Then my gym buddy told me she couldn't go to the gym. (she has 5 children- 'nuff said.) I was disappointed, and started getting depressed.

Then I told myself to knock it the heck off. So I got up, and went to the gym.

All by myself.

So, I'm proud of me. I am petrified of gyms, and I'm scared of what others might say. It's hard enough for me to get to the gym with my best friend, much less alone. But I realized yesterday that I need to be there, probably more so than anyone else. I realized that that makes me stronger than most - to admit what I need to fix, and fix it. I also realized that no one knows who I am or why I'm there.

For all they know -

I could be Brunhilda, the heavyweight division wrestling champion of Germany.


I could be making $100 an hour testing gyms to see if they're good enough for fat people.

I could be undergoing a sex change operation and bulking up for the future.


I could be a detective staking out a drug running ring at my local gym.
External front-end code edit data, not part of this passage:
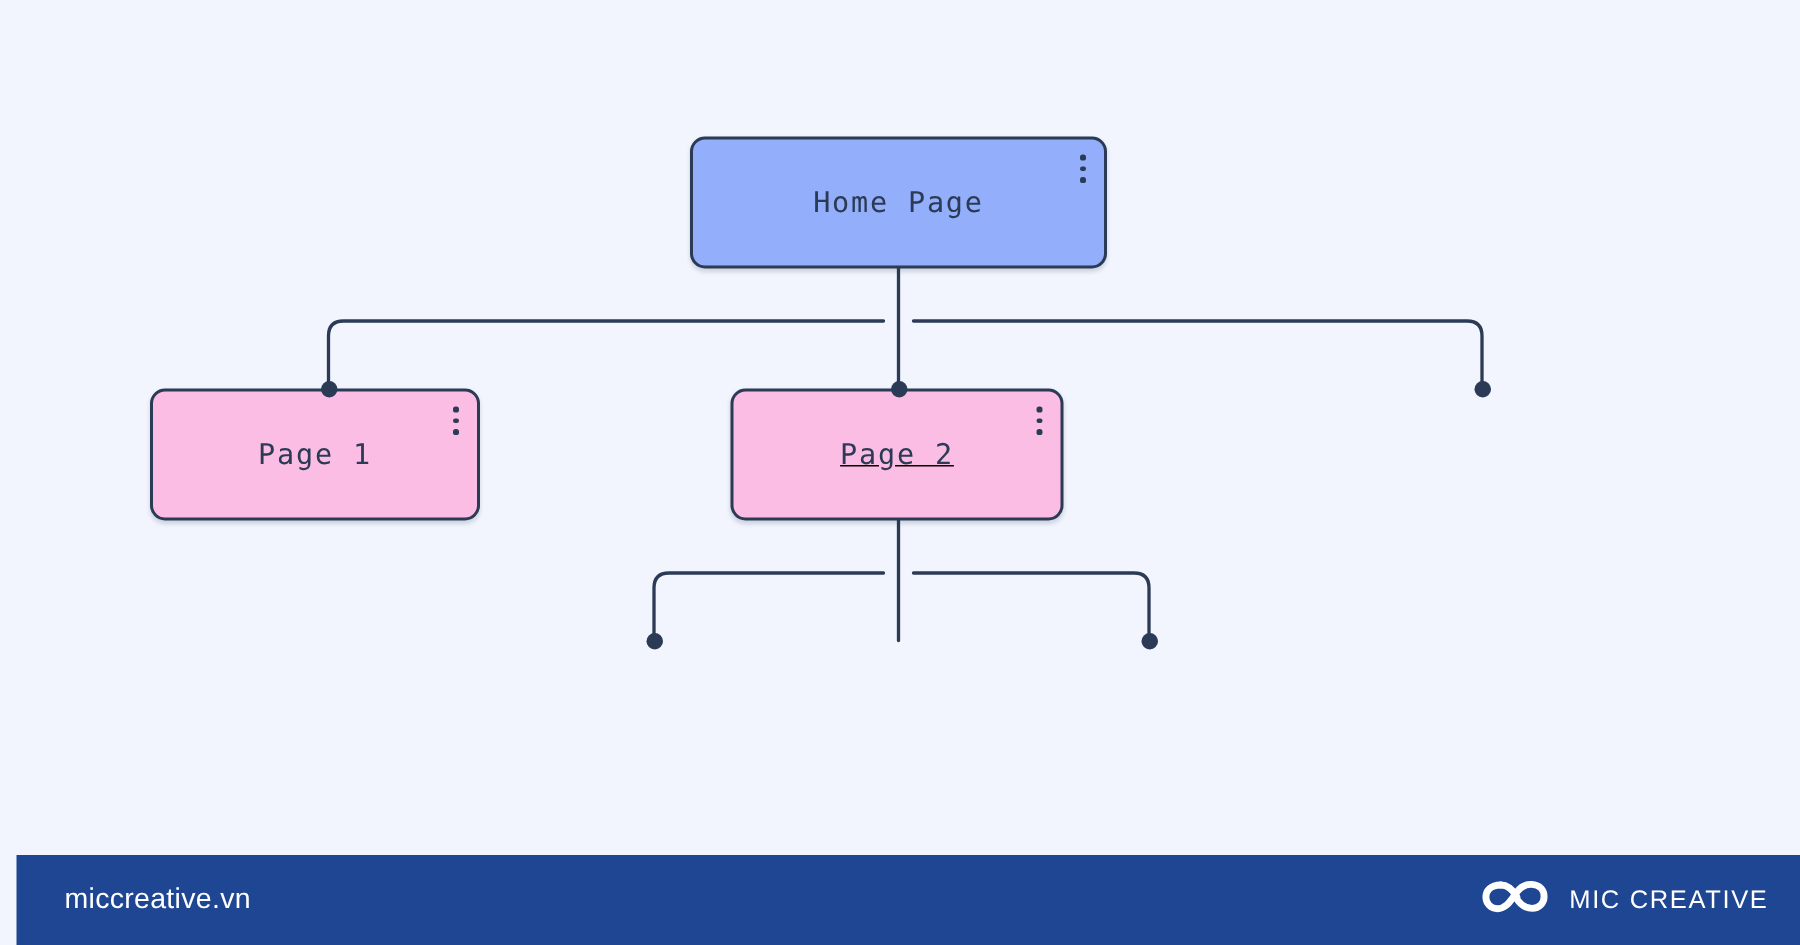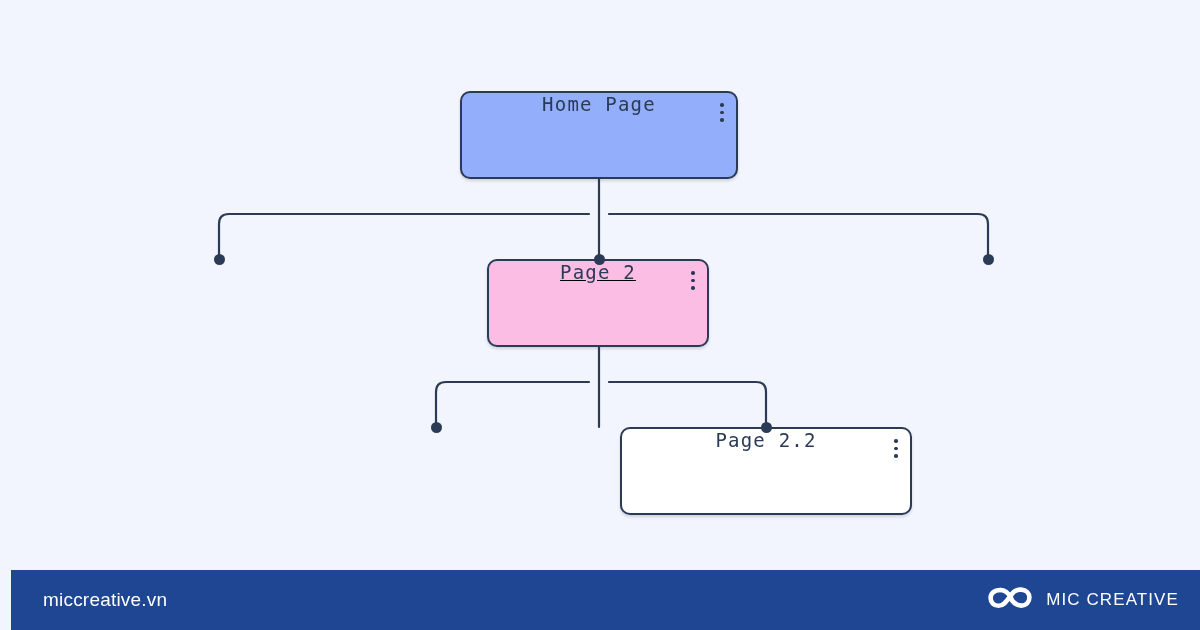--- a/index.html
+++ b/index.html
@@ -33,21 +33,21 @@
     top: 0;
     width: 1200px;
     height: 570px;
   }
   .node {
     position: absolute;
     box-sizing: border-box;
     border: 2px solid #2b3a55;
     border-radius: 10px;
     display: flex;
-    align-items: flex-start;
+    align-items: center;
     justify-content: center;
     box-shadow: 0 2px 3px rgba(40,55,90,0.18);
   }
   .node-label {
     font-family: "DejaVu Sans Mono", "Liberation Mono", monospace;
     font-size: 19px;
     letter-spacing: 1.2px;
     color: #2b3a55;
     white-space: nowrap;
     user-select: none;
@@ -132,44 +132,44 @@
 
     <div class="node" style="left:460px; top:91px; width:278px; height:88px; background:#93aefa;">
       <span class="node-label">Home Page</span>
       <span class="kebab">
         <i></i>
           <i></i>
           <i></i>
       </span>
     </div>
 
+    <div class="node" style="left:100px; top:259px; width:220px; height:88px; background:#fbbde4;">
+      <span class="node-label">Page 1</span>
+      <span class="kebab">
+        <i></i>
+          <i></i>
+          <i></i>
+      </span>
+    </div>
     <span class="port" style="left:219px; top:259px;"></span>
 
     <div class="node" style="left:487px; top:259px; width:222px; height:88px; background:#fbbde4;text-decoration:underline;">
       <span class="node-label">Page 2</span>
       <span class="kebab">
         <i></i>
           <i></i>
           <i></i>
       </span>
     </div>
     <span class="port" style="left:599px; top:259px;"></span>
 
     <span class="port" style="left:988px; top:259px;"></span>
 
     <span class="port" style="left:436px; top:427px;"></span>
 
-    <div class="node" style="left:620px; top:427px; width:292px; height:88px; background:#ffffff;">
-      <span class="node-label">Page 2.2</span>
-      <span class="kebab">
-        <i></i>
-          <i></i>
-          <i></i>
-      </span>
-    </div>
     <span class="port" style="left:766px; top:427px;"></span>
 
   </div>
 
   <div id="footer">
     <span id="footer-url">miccreative.vn</span>
 
     <div id="brand">
       <span>
         <svg width="46" height="30" viewBox="0 0 46 30" xmlns="http://www.w3.org/2000/svg">

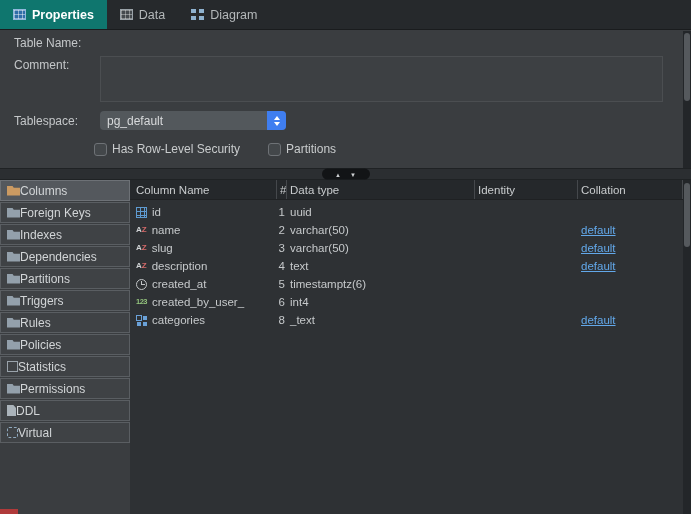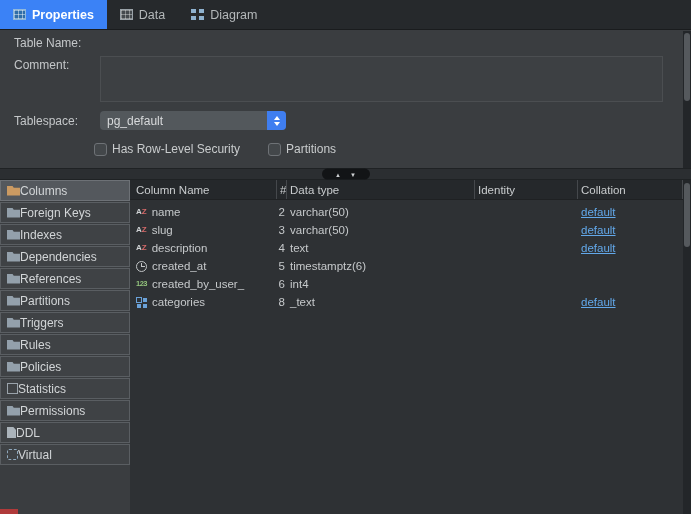--- a/index.html
+++ b/index.html
@@ -3,21 +3,21 @@
 <meta charset="utf-8">
 <style>
   * { box-sizing: border-box; margin: 0; padding: 0; }
   html,body { width: 691px; height: 514px; overflow: hidden; }
   body { font-family: "Liberation Sans", sans-serif; background: #2e3134; }
   .window { position: relative; width: 691px; height: 514px; background: #3a3d40; overflow: hidden; }
 
   
   .tabbar { height: 30px; background: #26292c; display: flex; align-items: stretch; border-bottom: 1px solid #1a1c1e; }
   .tab { display: flex; align-items: center; gap: 6px; padding: 0 13px; color: #b4b8ba; font-size: 12.5px; cursor: default; }
-  .tab.active { background: #3b82f6; color: #ffffff; font-weight: bold; }
+  .tab.active { background: #0f766e; color: #ffffff; font-weight: bold; }
   .ic-tab-table { width: 13px; height: 11px; border: 1px solid #8fb8dd; background: #2f6da8;
     background-image: linear-gradient(rgba(255,255,255,.45) 1px, transparent 1px),
                       linear-gradient(90deg, rgba(255,255,255,.45) 1px, transparent 1px);
     background-size: 4px 4px; flex: 0 0 auto; }
   .ic-tab-grid { width: 13px; height: 11px; border: 1px solid #9aa2a8; background: #44494d;
     background-image: linear-gradient(rgba(255,255,255,.35) 1px, transparent 1px),
                       linear-gradient(90deg, rgba(255,255,255,.35) 1px, transparent 1px);
     background-size: 4px 4px; flex: 0 0 auto; }
   .ic-tab-diagram { width: 13px; height: 11px; position: relative; flex: 0 0 auto; }
   .ic-tab-diagram::before { content: ""; position: absolute; left: 0; top: 0; width: 5px; height: 4px;
@@ -180,24 +180,20 @@
         <div class="sb-item">
           <span class="sb-ic ic-folder"></span>
           <span class="sb-label">Indexes</span>
         </div>
         <div class="sb-item">
           <span class="sb-ic ic-folder"></span>
           <span class="sb-label">Dependencies</span>
         </div>
         <div class="sb-item">
           <span class="sb-ic ic-folder"></span>
-          <span class="sb-label">References</span>
-        </div>
-        <div class="sb-item">
-          <span class="sb-ic ic-folder"></span>
           <span class="sb-label">Partitions</span>
         </div>
         <div class="sb-item">
           <span class="sb-ic ic-folder"></span>
           <span class="sb-label">Triggers</span>
         </div>
         <div class="sb-item">
           <span class="sb-ic ic-folder"></span>
           <span class="sb-label">Rules</span>
         </div>
@@ -226,20 +222,30 @@
       <div class="t-header">
           <div class="hc">Column Name</div>
           <div class="hc">#</div>
           <div class="hc">Data type</div>
           <div class="hc">Identity</div>
           <div class="hc">Collation</div>
         </div>
       <div class="t-body">
           <div class="t-row">
             <div class="cell-name">
+              <span class="ticon ic-id"></span>
+              <span>id</span>
+            </div>
+            <div class="cell-num">1</div>
+            <div class="cell-type">uuid</div>
+            <div class="cell-identity"></div>
+            <div class="cell-coll"></div>
+          </div>
+          <div class="t-row">
+            <div class="cell-name">
               <span class="ticon ic-az"></span>
               <span>name</span>
             </div>
             <div class="cell-num">2</div>
             <div class="cell-type">varchar(50)</div>
             <div class="cell-identity"></div>
             <div class="cell-coll"><a>default</a></div>
           </div>
           <div class="t-row">
             <div class="cell-name">

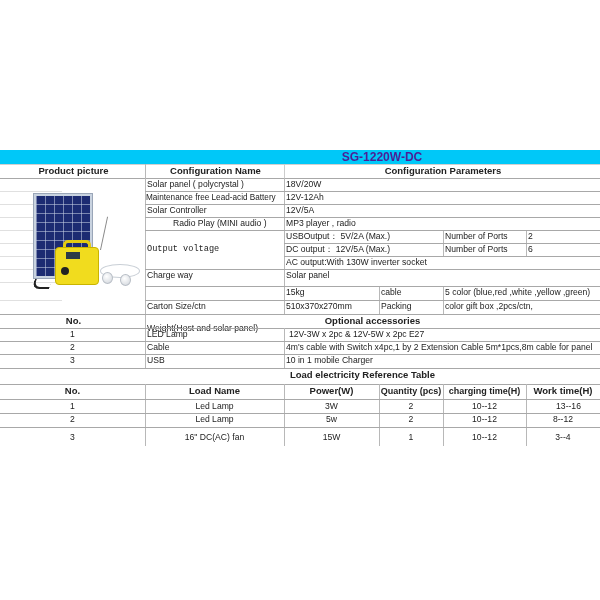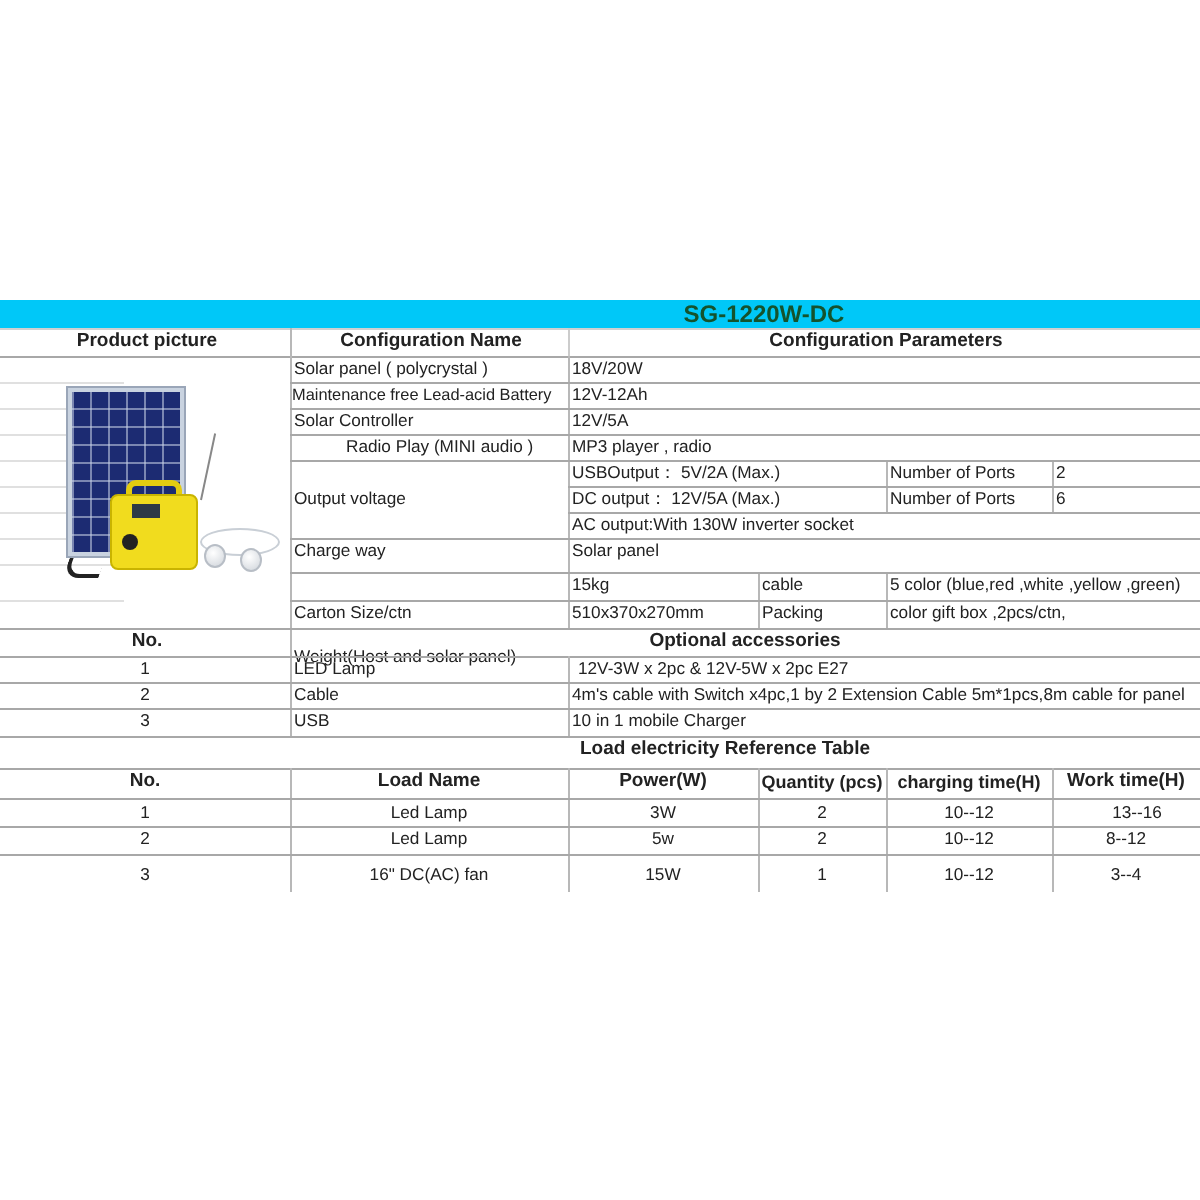--- a/index.html
+++ b/index.html
@@ -1,19 +1,19 @@
 <!DOCTYPE html>
 <html><head>
 <meta charset="utf-8">
 <style>
   html,body{margin:0;padding:0;background:#ffffff;}
   body{width:600px;height:600px;position:relative;overflow:hidden;font-family:"Liberation Sans",sans-serif;color:#222;}
   .abs{position:absolute;box-sizing:border-box;}
   .banner{left:0;top:150px;width:600px;height:14px;background:#00c8f8;}
-  .banner-title{left:284px;top:150px;width:316px;height:14px;font-weight:bold;font-size:12px;line-height:14px;color:#14532d;text-align:center;padding-right:120px;}
+  .banner-title{left:284px;top:150px;width:316px;height:14px;font-weight:bold;font-size:12px;line-height:14px;color:#4c1d95;text-align:center;padding-right:120px;}
   .hline{left:0;width:600px;height:1px;background:#a8a8a8;}
   .vline{width:1px;background:#b8b8b8;}
   .cell{font-size:8.6px;line-height:13px;white-space:nowrap;overflow:hidden;padding-left:2px;}
   .hdr{font-weight:bold;font-size:9.5px;text-align:center;line-height:14px;}
   .ctr{text-align:center;padding-left:0;}
   .ticks{left:0;width:62px;height:1px;background:#e0e0e0;}
   
   .panel{left:33px;top:193px;width:60px;height:86px;background:#c9d3e0;border:1px solid #9aa6b8;}
   .panel-grid{left:36px;top:196px;width:54px;height:80px;
     background-color:#1c2b72;
@@ -81,21 +81,21 @@
 <div class="abs hline" style="left:145px;width:455px;top:204px;"></div>
 
 <div class="abs cell" style="left:145px;top:204px;width:139px;">Solar Controller</div>
 <div class="abs cell" style="left:284px;top:204px;width:316px;">12V/5A</div>
 <div class="abs hline" style="left:145px;width:455px;top:217px;"></div>
 
 <div class="abs cell" style="left:145px;top:217px;width:139px;padding-left:28px;">Radio Play (MINI audio )</div>
 <div class="abs cell" style="left:284px;top:217px;width:316px;">MP3 player , radio</div>
 <div class="abs hline" style="left:145px;width:455px;top:230px;"></div>
 
-<div class="abs cell" style="left:145px;top:230px;width:139px;height:39px;line-height:39px;">Output voltage</div>
+<div class="abs cell" style="left:145px;top:230px;width:139px;height:39px;line-height:39px;font-family:Liberation Mono, monospace;">Output voltage</div>
 <div class="abs cell" style="left:284px;top:230px;width:159px;">USBOutput： 5V/2A (Max.)</div>
 <div class="abs cell" style="left:443px;top:230px;width:83px;">Number of Ports</div>
 <div class="abs cell" style="left:526px;top:230px;width:74px;">2</div>
 <div class="abs hline" style="left:284px;width:316px;top:243px;"></div>
 <div class="abs cell" style="left:284px;top:243px;width:159px;">DC output： 12V/5A (Max.)</div>
 <div class="abs cell" style="left:443px;top:243px;width:83px;">Number of Ports</div>
 <div class="abs cell" style="left:526px;top:243px;width:74px;">6</div>
 <div class="abs hline" style="left:284px;width:316px;top:256px;"></div>
 <div class="abs cell" style="left:284px;top:256px;width:316px;">AC output:With 130W inverter socket</div>
 <div class="abs hline" style="left:145px;width:455px;top:269px;"></div>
I could be a famous actor in a fat suit trying to do research for my latest film.

I could be a Biggest Loser candidate, getting ready to work out 8 hours a day.

I realized that they don't know me, they don't know who I am, and they especially don't know what I've achieved.

They see a fat girl on a treadmill,

I see a girl who's lost 13 pounds.
I see a girl who couldn't walk up the stairs, but now can go 2 miles on an elliptical.
I see a girl who's conquered her eating problems.
I see a girl who is brutally honest with herself.
I see a girl who is strong - inside and out.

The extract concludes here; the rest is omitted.